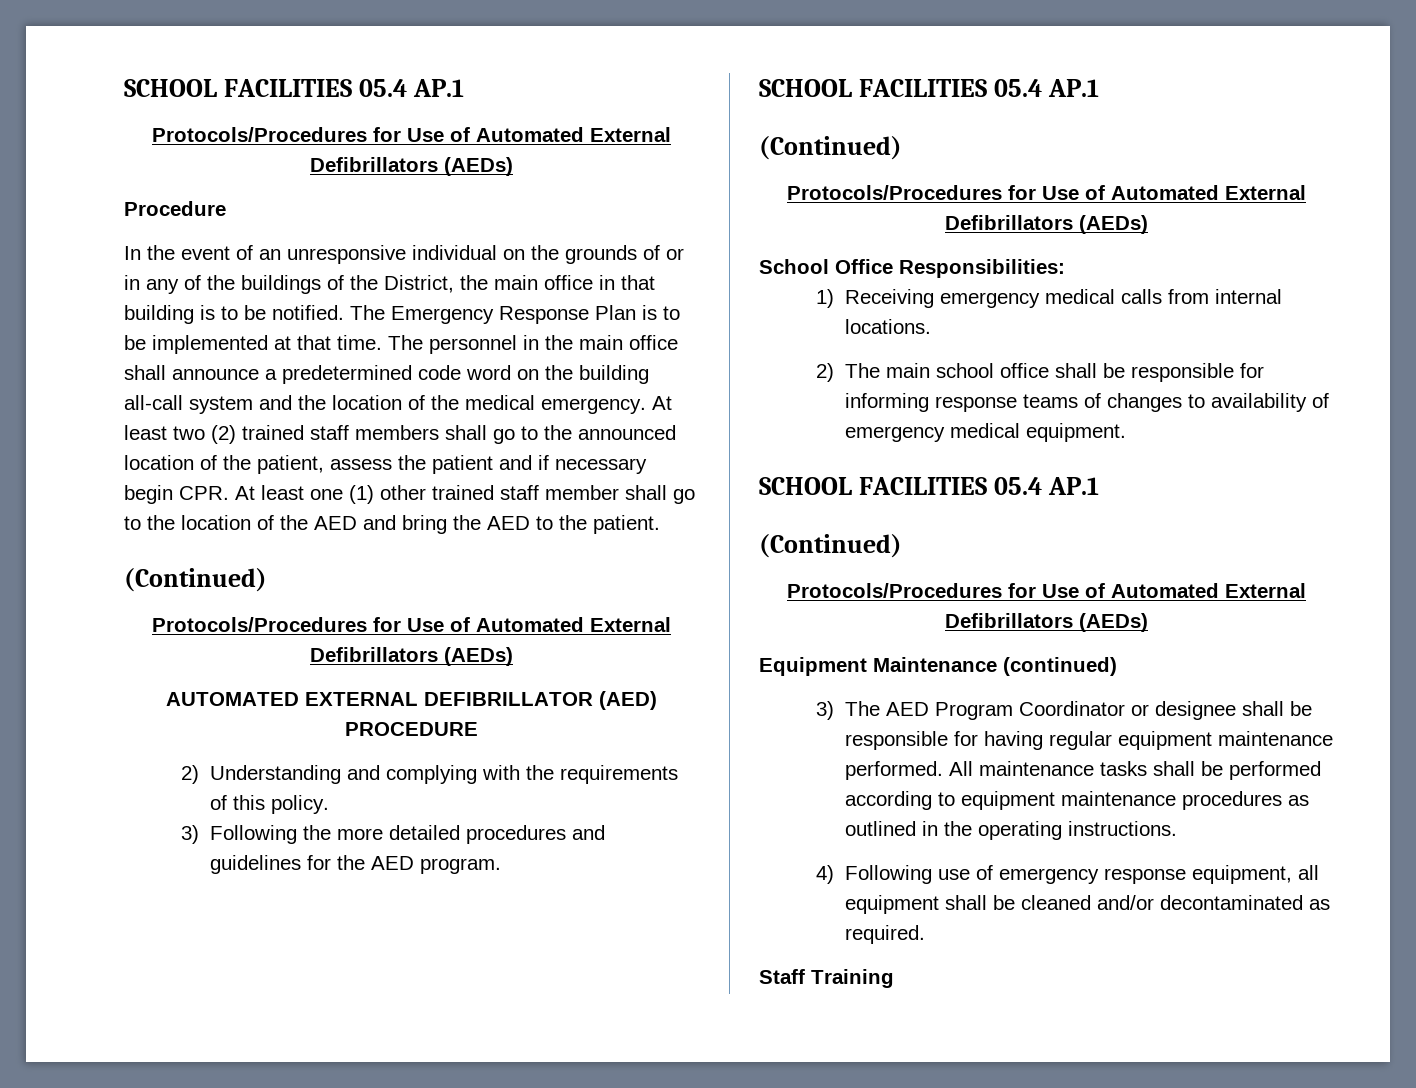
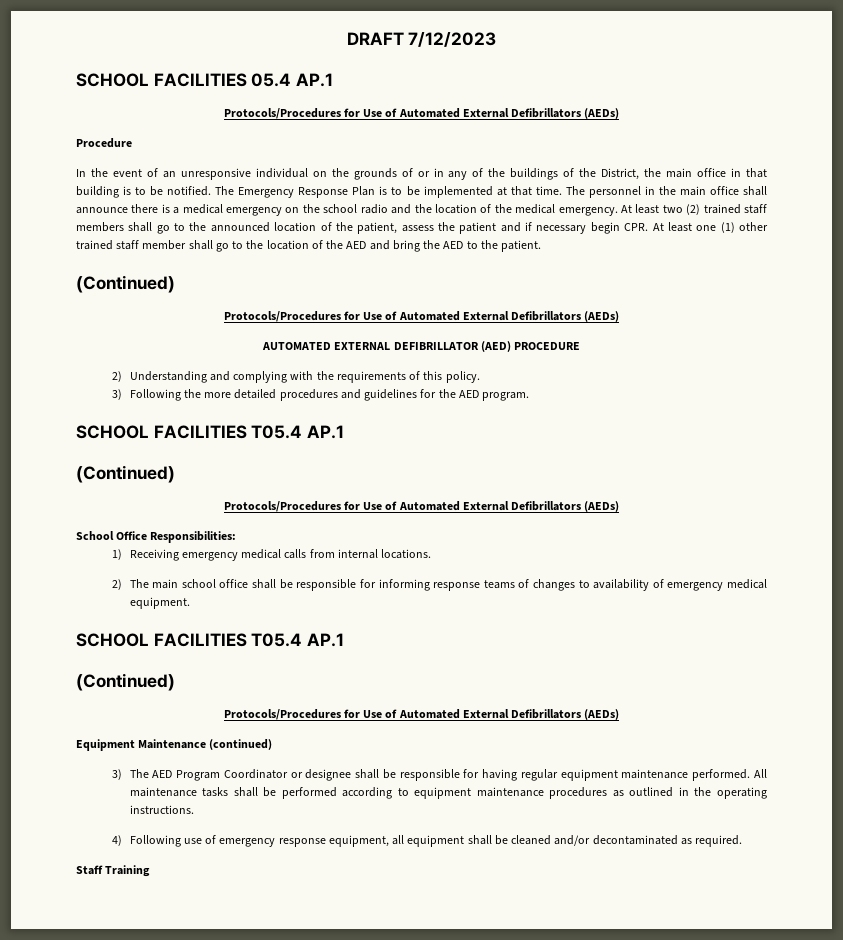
+ DRAFT 7/12/2023
- The personnel in the main office shall announce a predetermined code word on the building all-call system and the location of the medical emergency.
+ The personnel in the main office shall announce there is a medical emergency on the school radio and the location of the medical emergency.
  3) Following the more detailed procedures and guidelines for the AED program.
- SCHOOL FACILITIES 05.4 AP.1
+ SCHOOL FACILITIES T05.4 AP.1
  2) The main school office shall be responsible for informing response teams of changes to availability of emergency medical equipment.
- SCHOOL FACILITIES 05.4 AP.1
+ SCHOOL FACILITIES T05.4 AP.1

════════

Read through the listing and copy each line in which the word "emergency" occurs.

**Exercise solution**
- The personnel in the main office shall announce a predetermined code word on the building all-call system and the location of the medical emergency.
+ The personnel in the main office shall announce there is a medical emergency on the school radio and the location of the medical emergency.
  2) The main school office shall be responsible for informing response teams of changes to availability of emergency medical equipment.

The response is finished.